● **YOUR INSTRUCTIONS**
Begin at the top of the following data. Copy each line exactly until you have copied the line containing "total: 359.54 -> 395.49".
(INFORMATION)
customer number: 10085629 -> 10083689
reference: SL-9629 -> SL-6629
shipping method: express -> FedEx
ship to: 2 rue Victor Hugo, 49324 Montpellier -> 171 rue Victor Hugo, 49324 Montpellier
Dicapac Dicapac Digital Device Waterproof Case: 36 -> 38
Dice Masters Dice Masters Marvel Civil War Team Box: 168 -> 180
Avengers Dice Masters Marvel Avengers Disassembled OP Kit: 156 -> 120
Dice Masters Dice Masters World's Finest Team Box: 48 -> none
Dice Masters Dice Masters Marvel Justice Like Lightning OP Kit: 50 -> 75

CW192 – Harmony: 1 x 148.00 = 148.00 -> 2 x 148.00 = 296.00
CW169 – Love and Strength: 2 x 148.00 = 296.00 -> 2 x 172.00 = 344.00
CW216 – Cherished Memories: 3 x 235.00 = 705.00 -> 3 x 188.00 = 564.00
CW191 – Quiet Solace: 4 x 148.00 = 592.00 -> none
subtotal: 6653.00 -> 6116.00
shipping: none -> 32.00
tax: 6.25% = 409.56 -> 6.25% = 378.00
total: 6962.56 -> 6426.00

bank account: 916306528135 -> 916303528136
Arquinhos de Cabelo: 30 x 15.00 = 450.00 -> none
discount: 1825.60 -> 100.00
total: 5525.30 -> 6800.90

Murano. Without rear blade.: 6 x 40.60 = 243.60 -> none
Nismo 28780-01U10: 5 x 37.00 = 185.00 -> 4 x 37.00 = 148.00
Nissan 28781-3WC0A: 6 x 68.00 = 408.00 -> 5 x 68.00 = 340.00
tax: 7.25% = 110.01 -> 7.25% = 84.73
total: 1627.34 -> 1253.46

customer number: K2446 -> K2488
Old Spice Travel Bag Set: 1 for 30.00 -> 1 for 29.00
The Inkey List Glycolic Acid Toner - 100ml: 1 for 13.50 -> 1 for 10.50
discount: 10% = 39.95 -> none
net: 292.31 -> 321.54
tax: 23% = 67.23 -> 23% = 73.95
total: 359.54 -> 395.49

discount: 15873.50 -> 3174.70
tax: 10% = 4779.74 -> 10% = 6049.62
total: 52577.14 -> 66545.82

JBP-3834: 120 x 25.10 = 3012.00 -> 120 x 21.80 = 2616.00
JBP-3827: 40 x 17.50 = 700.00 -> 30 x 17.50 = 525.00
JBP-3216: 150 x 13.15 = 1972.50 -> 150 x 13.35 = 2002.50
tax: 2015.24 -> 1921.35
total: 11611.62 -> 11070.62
(End INFORMATION)
● **RESPONSE FOR THIS EXERCISE**
customer number: 10085629 -> 10083689
reference: SL-9629 -> SL-6629
shipping method: express -> FedEx
ship to: 2 rue Victor Hugo, 49324 Montpellier -> 171 rue Victor Hugo, 49324 Montpellier
Dicapac Dicapac Digital Device Waterproof Case: 36 -> 38
Dice Masters Dice Masters Marvel Civil War Team Box: 168 -> 180
Avengers Dice Masters Marvel Avengers Disassembled OP Kit: 156 -> 120
Dice Masters Dice Masters World's Finest Team Box: 48 -> none
Dice Masters Dice Masters Marvel Justice Like Lightning OP Kit: 50 -> 75

CW192 – Harmony: 1 x 148.00 = 148.00 -> 2 x 148.00 = 296.00
CW169 – Love and Strength: 2 x 148.00 = 296.00 -> 2 x 172.00 = 344.00
CW216 – Cherished Memories: 3 x 235.00 = 705.00 -> 3 x 188.00 = 564.00
CW191 – Quiet Solace: 4 x 148.00 = 592.00 -> none
subtotal: 6653.00 -> 6116.00
shipping: none -> 32.00
tax: 6.25% = 409.56 -> 6.25% = 378.00
total: 6962.56 -> 6426.00

bank account: 916306528135 -> 916303528136
Arquinhos de Cabelo: 30 x 15.00 = 450.00 -> none
discount: 1825.60 -> 100.00
total: 5525.30 -> 6800.90

Murano. Without rear blade.: 6 x 40.60 = 243.60 -> none
Nismo 28780-01U10: 5 x 37.00 = 185.00 -> 4 x 37.00 = 148.00
Nissan 28781-3WC0A: 6 x 68.00 = 408.00 -> 5 x 68.00 = 340.00
tax: 7.25% = 110.01 -> 7.25% = 84.73
total: 1627.34 -> 1253.46

customer number: K2446 -> K2488
Old Spice Travel Bag Set: 1 for 30.00 -> 1 for 29.00
The Inkey List Glycolic Acid Toner - 100ml: 1 for 13.50 -> 1 for 10.50
discount: 10% = 39.95 -> none
net: 292.31 -> 321.54
tax: 23% = 67.23 -> 23% = 73.95
total: 359.54 -> 395.49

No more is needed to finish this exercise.